TNBC is a particularly challenging form of breast cancer because it lacks the typical receptors (estrogen, progesterone, and HER2) that are targeted by common hormone therapies and HER2-targeted drugs. This leaves patients with limited treatment options, highlighting the critical need for new approaches like the one represented by SU212. The potential of this molecule extends beyond just TNBC, as it could also be beneficial in treating other cancers influenced by the ENO1 enzyme, including glioma, pancreatic cancer, and thyroid carcinoma.

The details

The research team, led by Dr. Sanjay V. Malhotra of the OHSU Knight Cancer Institute, focused on disrupting the critical glucose metabolism pathway within cancer cells. SU212 effectively binds to and causes the breakdown of ENO1, an enzyme that cancer cells utilize in unusually high amounts to fuel their rapid growth. In experiments using a humanized mouse model, this disruption of glucose metabolism interfered with a key survival mechanism for the cancer cells, leading to reduced tumor growth and metastasis.

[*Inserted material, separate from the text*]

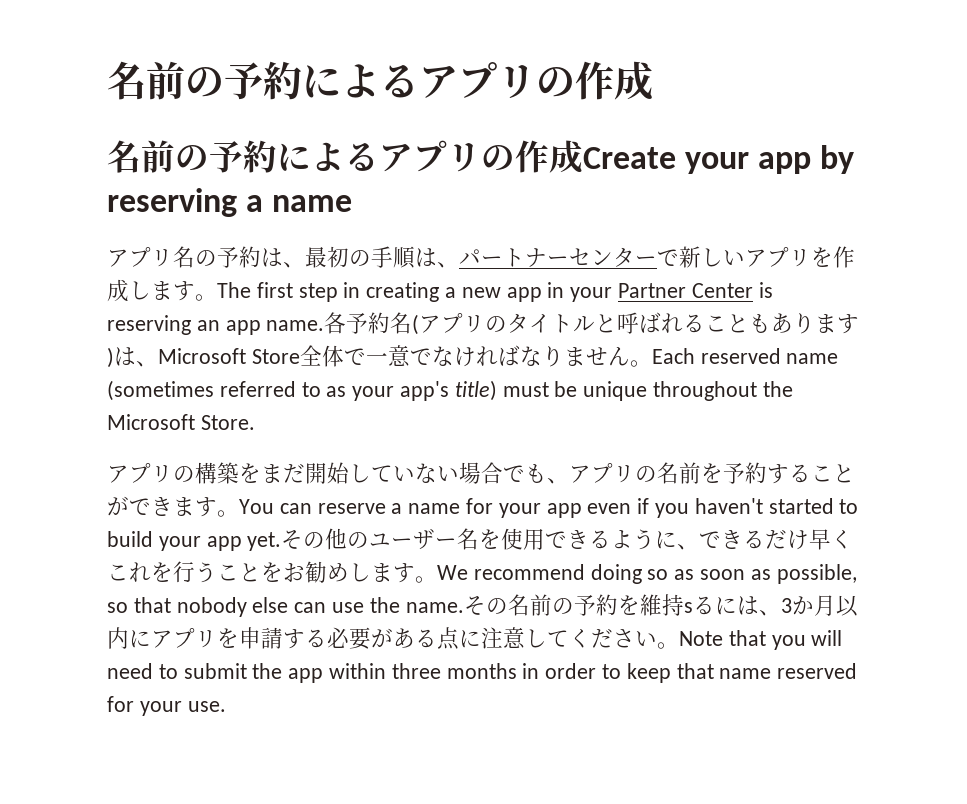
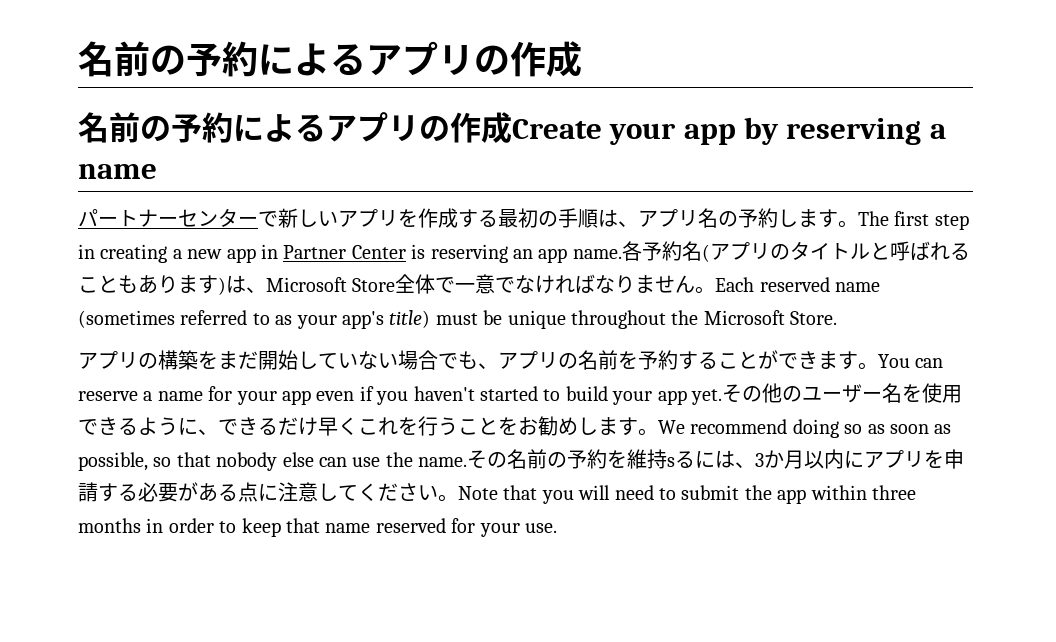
- アプリ名の予約は、最初の手順は、パートナーセンターで新しいアプリを作成します。
+ パートナーセンターで新しいアプリを作成する最初の手順は、アプリ名の予約します。
- The first step in creating a new app in your Partner Center is reserving an app name.
+ The first step in creating a new app in Partner Center is reserving an app name.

  • The research behind SU212 began at the National Cancer Institute and continued at Stanford University before Dr. Malhotra joined OHSU.

The players

Oregon Health & Science University (OHSU)

A public research university and academic health center located in Portland, Oregon, known for its pioneering work in cancer research and treatment.

Dr. Sanjay V. Malhotra

Co-director of the Center for Experimental Therapeutics at the OHSU Knight Cancer Institute, who led the research team that discovered the SU212 molecule.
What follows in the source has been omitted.